→ **Assignment**
Only the lines holding "none" are wanted; find them in the listing and return each one.

→ **Dataset entries**
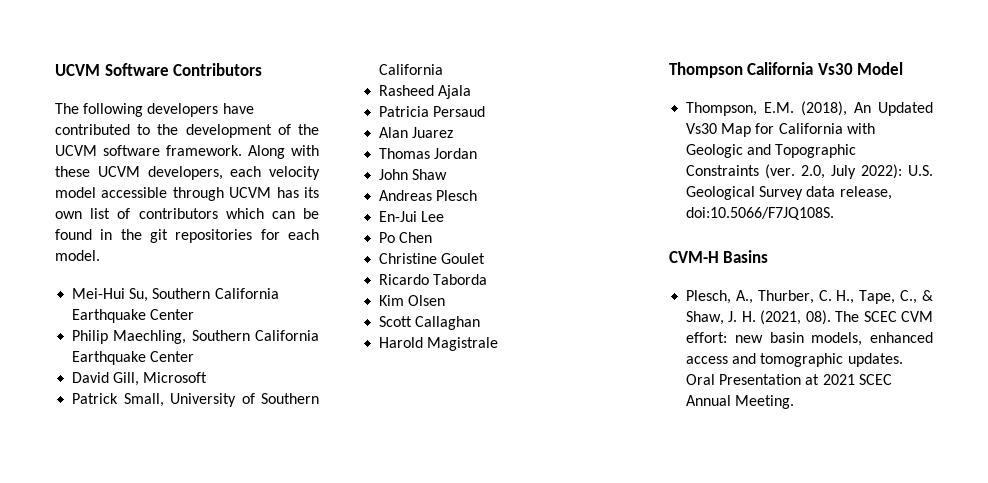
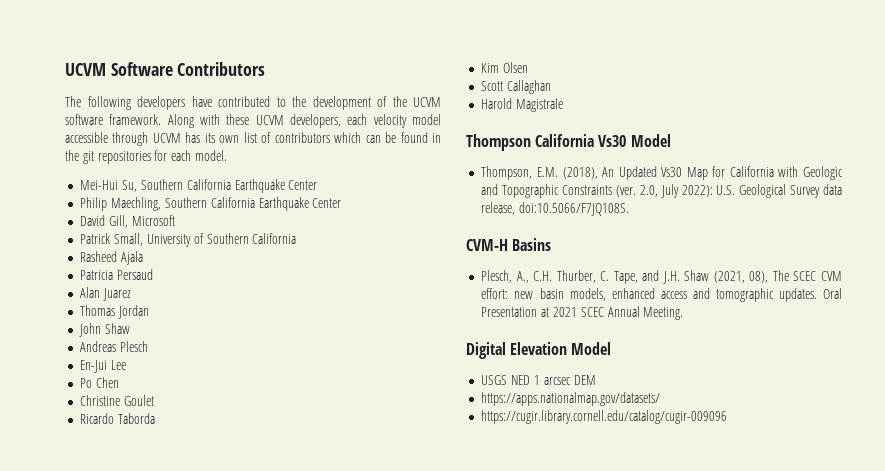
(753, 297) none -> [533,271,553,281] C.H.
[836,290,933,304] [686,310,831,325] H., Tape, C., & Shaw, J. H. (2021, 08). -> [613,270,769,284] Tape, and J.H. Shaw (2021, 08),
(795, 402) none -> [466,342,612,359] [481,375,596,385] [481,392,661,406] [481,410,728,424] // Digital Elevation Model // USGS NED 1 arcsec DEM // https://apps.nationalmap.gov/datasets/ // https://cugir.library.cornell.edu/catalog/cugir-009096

...

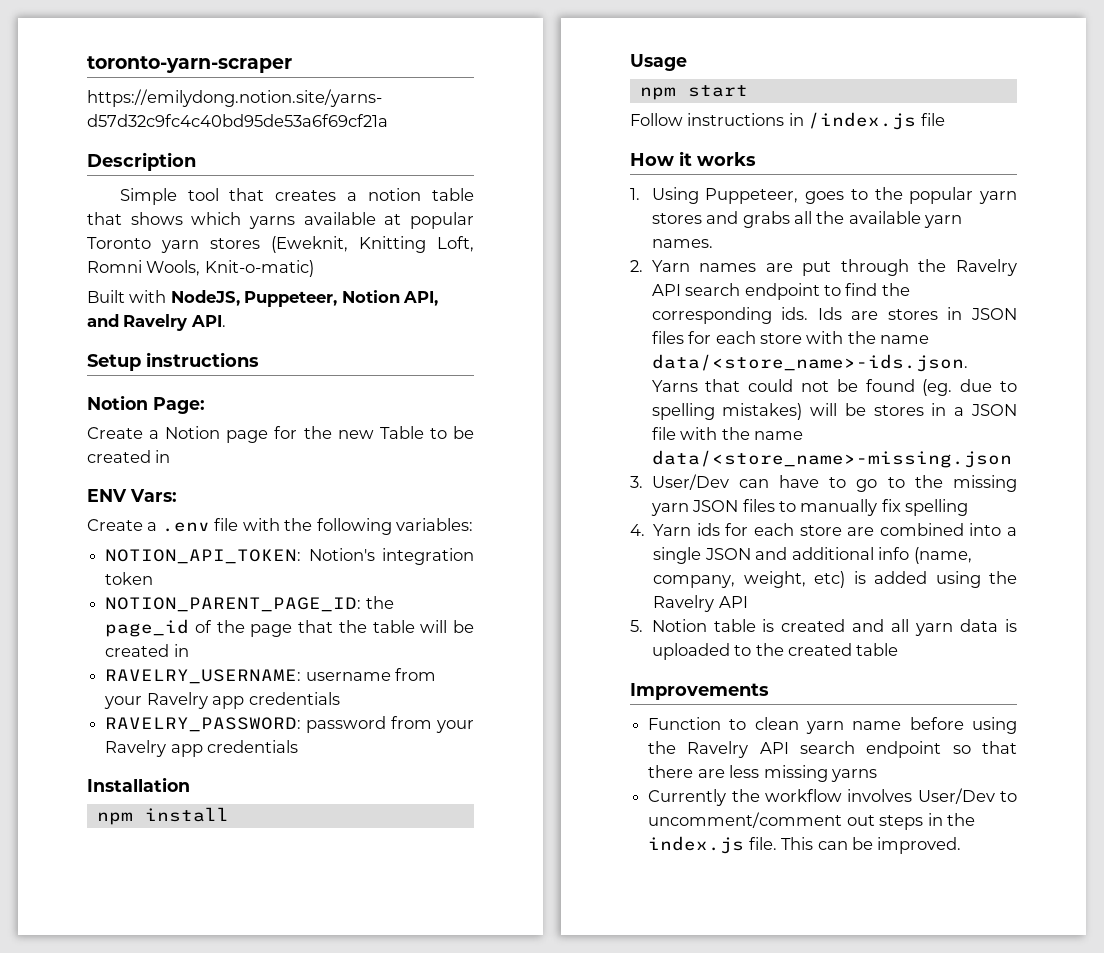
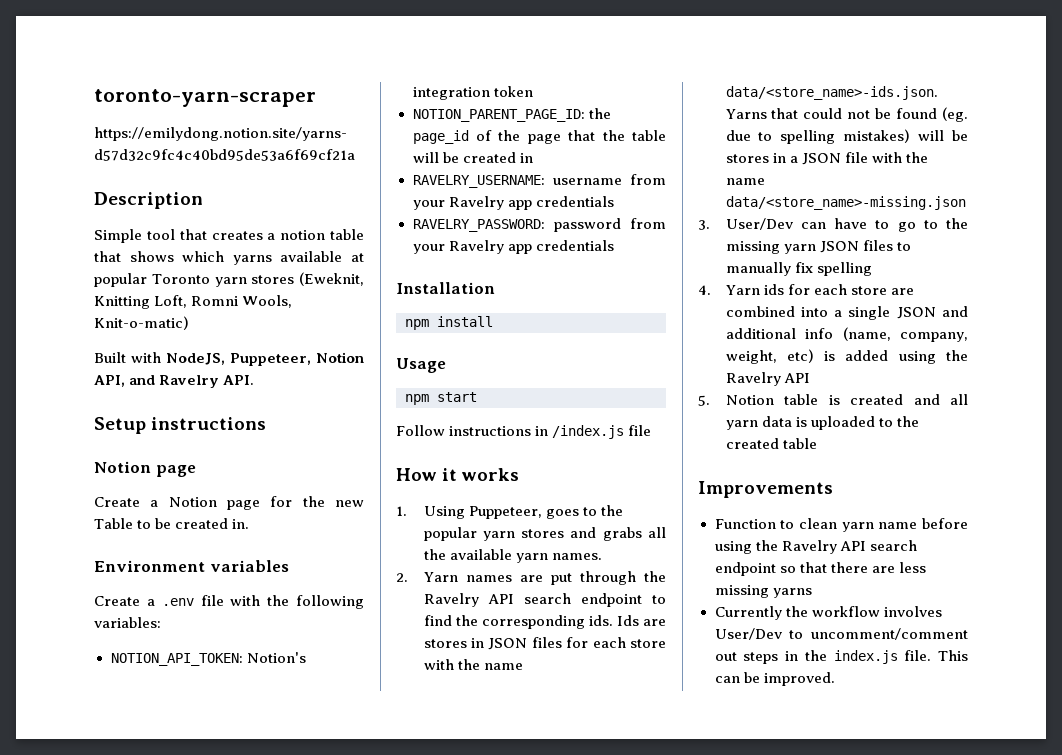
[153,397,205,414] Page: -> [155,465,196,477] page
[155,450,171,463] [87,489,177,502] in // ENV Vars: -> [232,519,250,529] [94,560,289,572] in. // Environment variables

→ **Final answer**
(753, 297) none -> [533,271,553,281] C.H.
(795, 402) none -> [466,342,612,359] [481,375,596,385] [481,392,661,406] [481,410,728,424] // Digital Elevation Model // USGS NED 1 arcsec DEM // https://apps.nationalmap.gov/datasets/ // https://cugir.library.cornell.edu/catalog/cugir-009096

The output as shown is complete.